** WORK TASK **
Nothing but the lines below from the one that contains "gap: 18px ->" through the one that contains "html: <div>XMP</div> ->" should be retyped, exactly and including both ends. Do not include pictures.

DATA RECORDS START

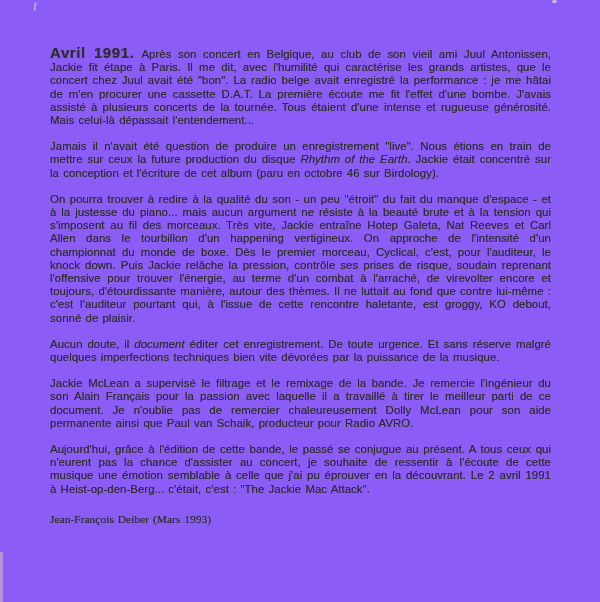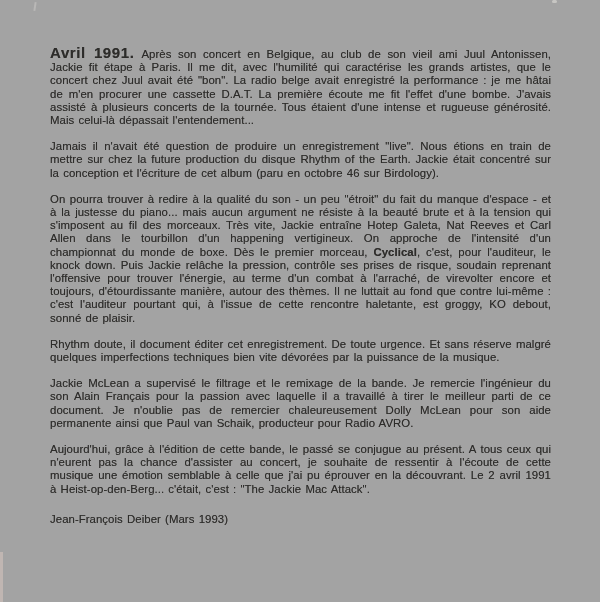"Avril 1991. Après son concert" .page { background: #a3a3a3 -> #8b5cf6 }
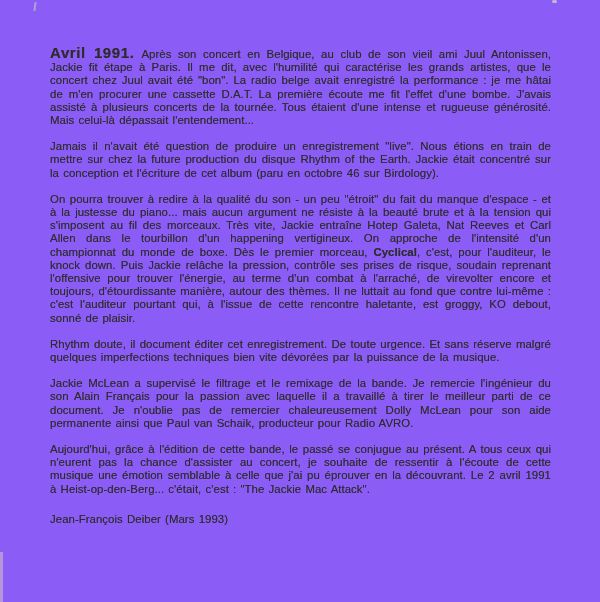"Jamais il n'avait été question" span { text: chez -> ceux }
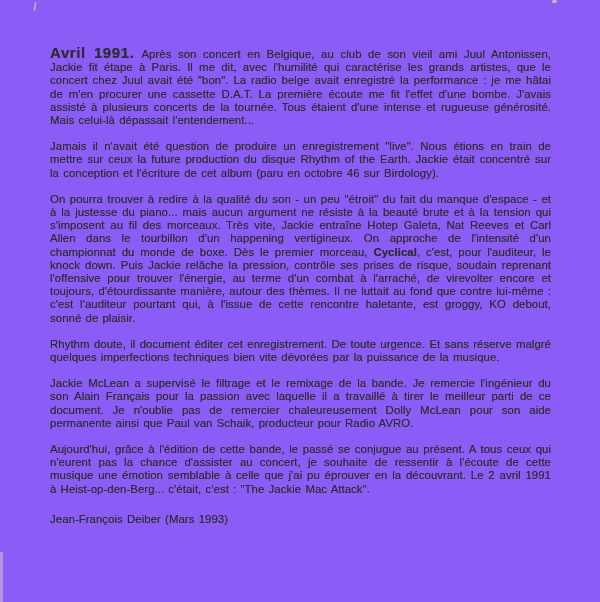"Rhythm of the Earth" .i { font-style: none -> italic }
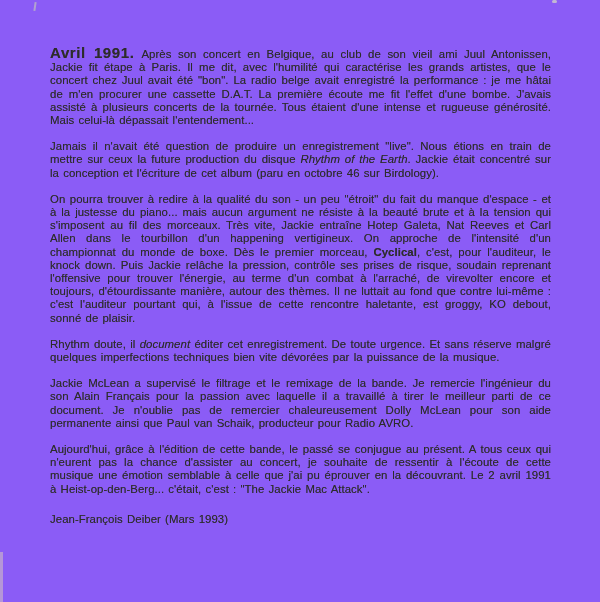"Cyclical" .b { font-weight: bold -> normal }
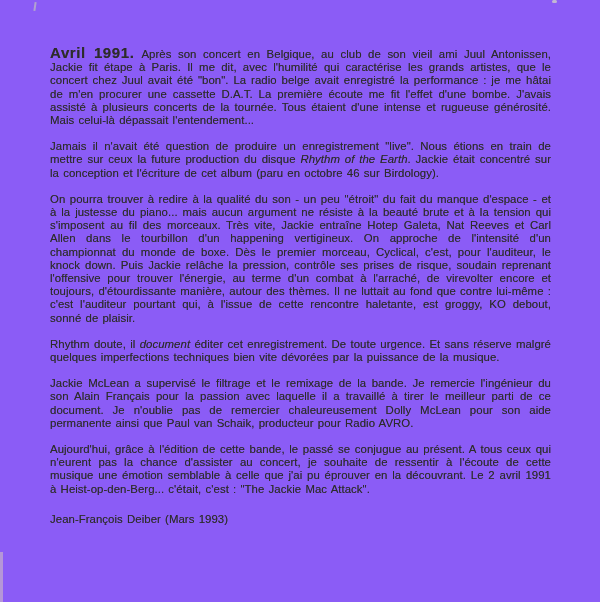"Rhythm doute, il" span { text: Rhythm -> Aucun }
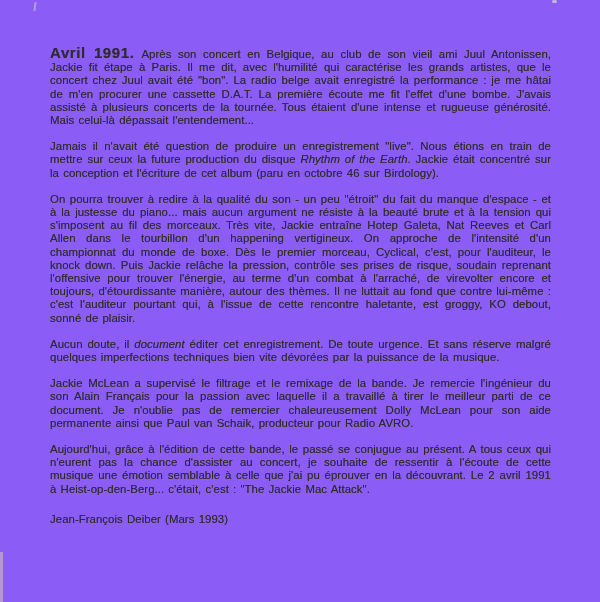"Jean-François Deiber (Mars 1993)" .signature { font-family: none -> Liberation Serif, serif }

DATA RECORDS END
DATA RECORDS START

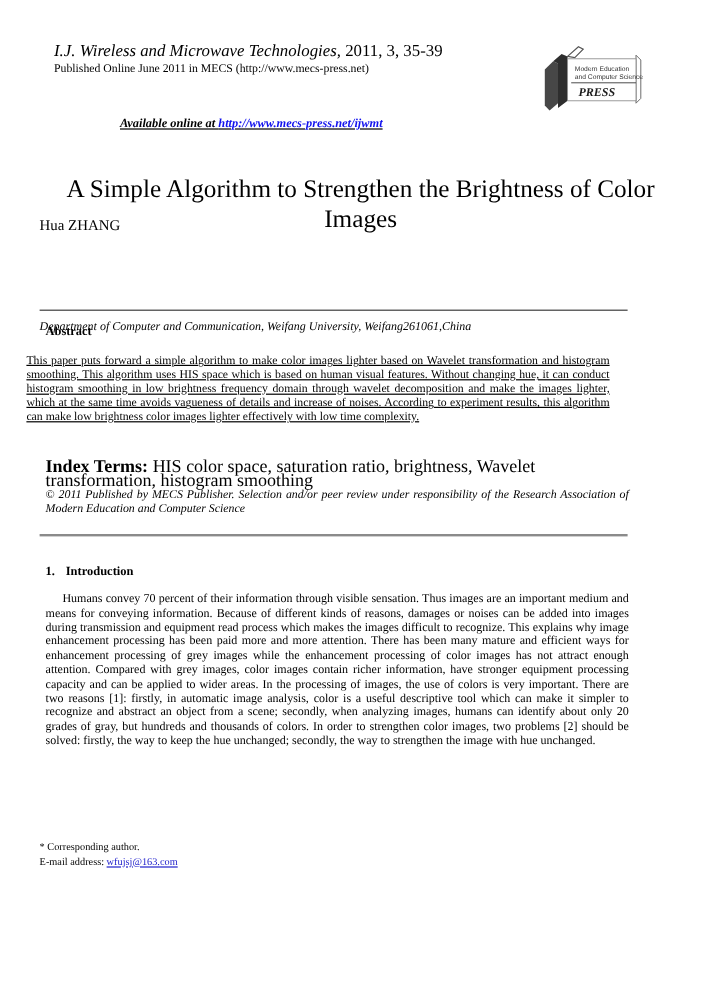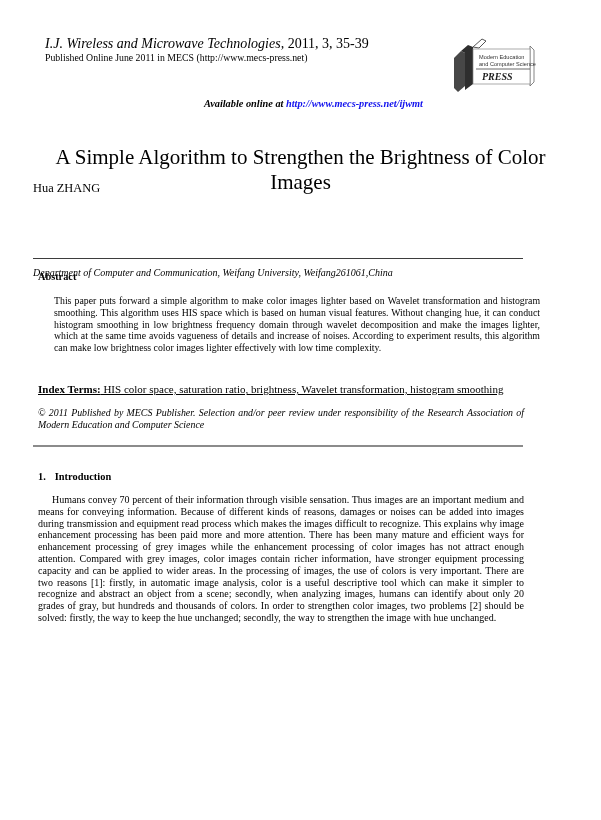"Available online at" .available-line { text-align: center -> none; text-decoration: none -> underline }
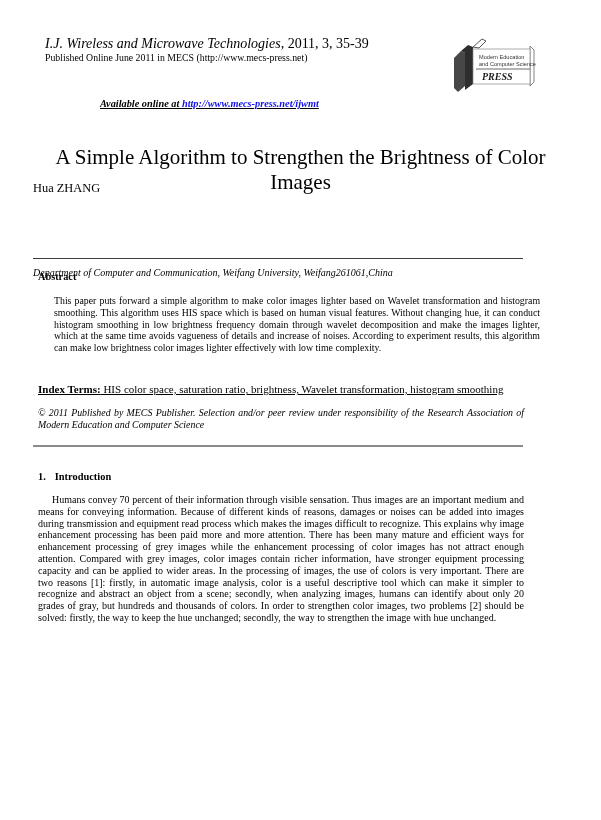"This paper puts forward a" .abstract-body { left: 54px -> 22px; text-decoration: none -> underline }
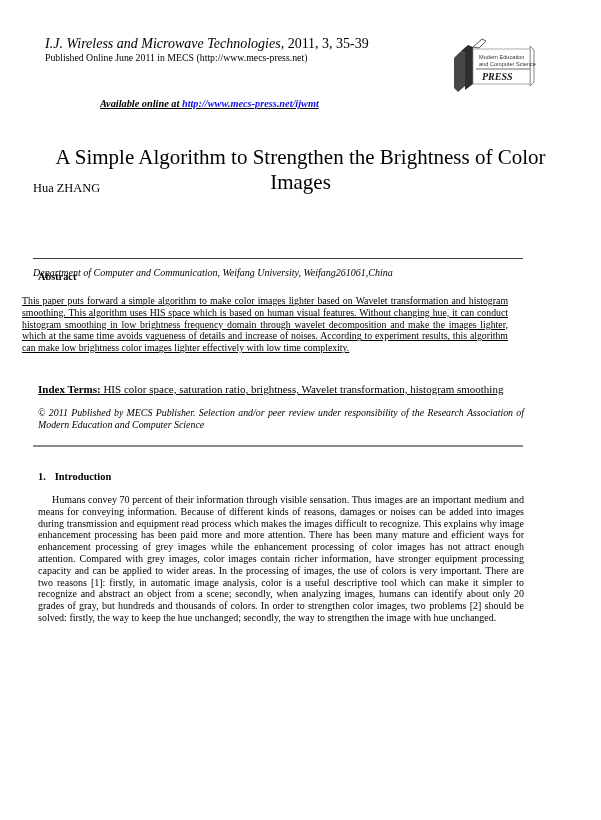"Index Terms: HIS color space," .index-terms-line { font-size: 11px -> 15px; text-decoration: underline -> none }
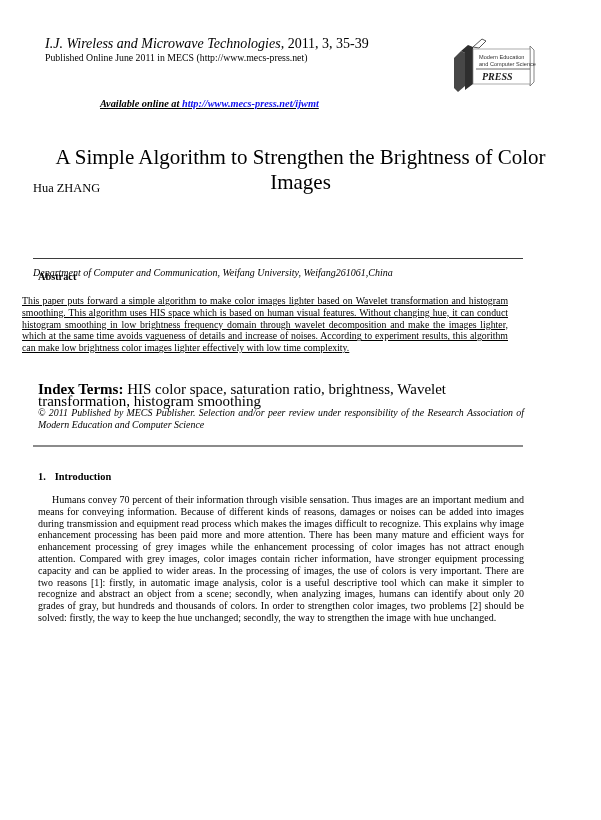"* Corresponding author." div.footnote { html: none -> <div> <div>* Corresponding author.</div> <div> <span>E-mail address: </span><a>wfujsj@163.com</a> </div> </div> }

DATA RECORDS END
DATA RECORDS START

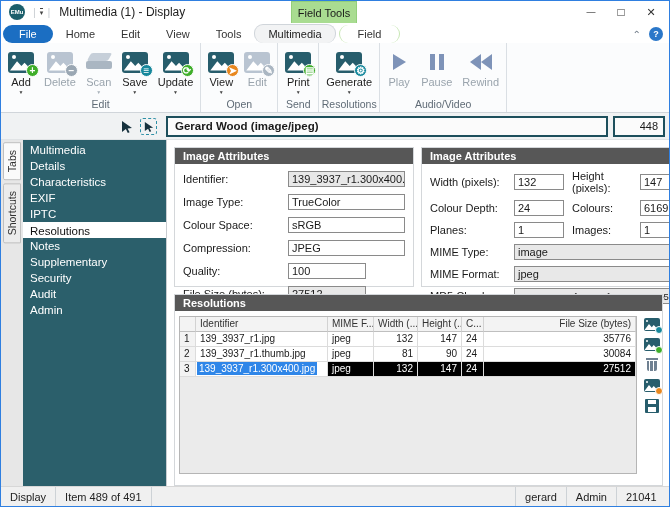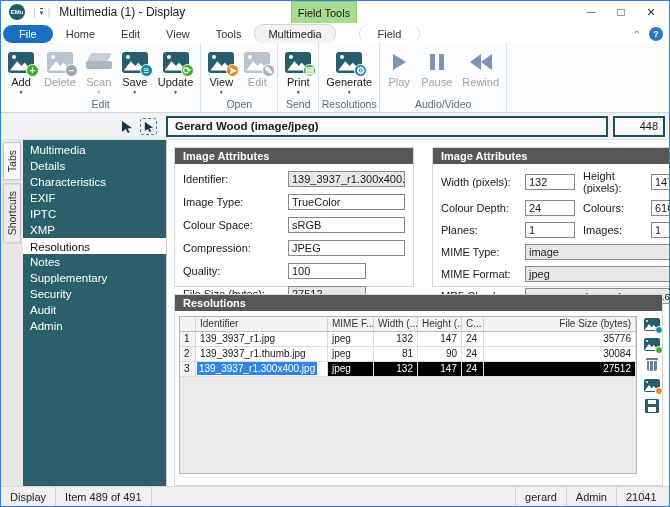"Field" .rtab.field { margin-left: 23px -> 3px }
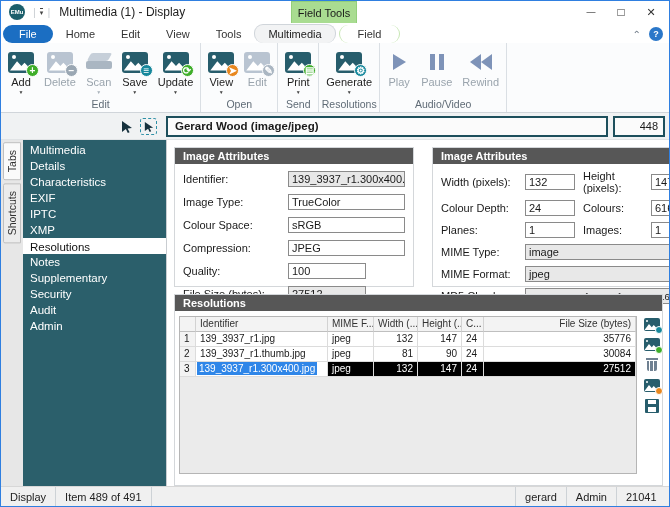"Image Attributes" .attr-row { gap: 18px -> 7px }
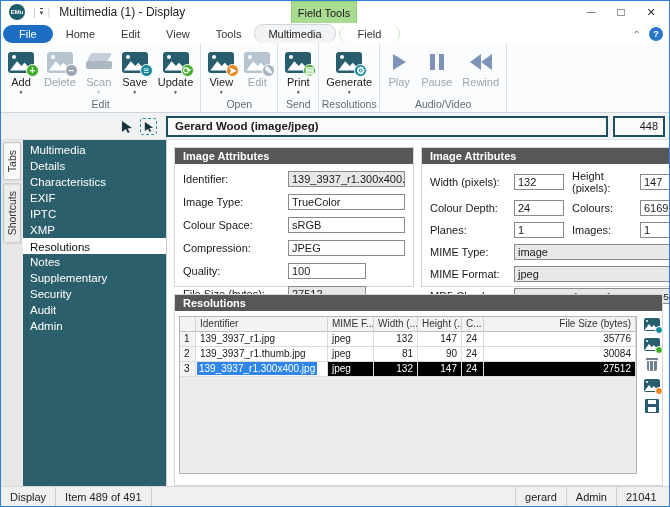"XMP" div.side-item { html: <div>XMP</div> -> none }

DATA RECORDS END

** ANSWER FOR THIS EXERCISE **
"Image Attributes" .attr-row { gap: 18px -> 7px }
"XMP" div.side-item { html: <div>XMP</div> -> none }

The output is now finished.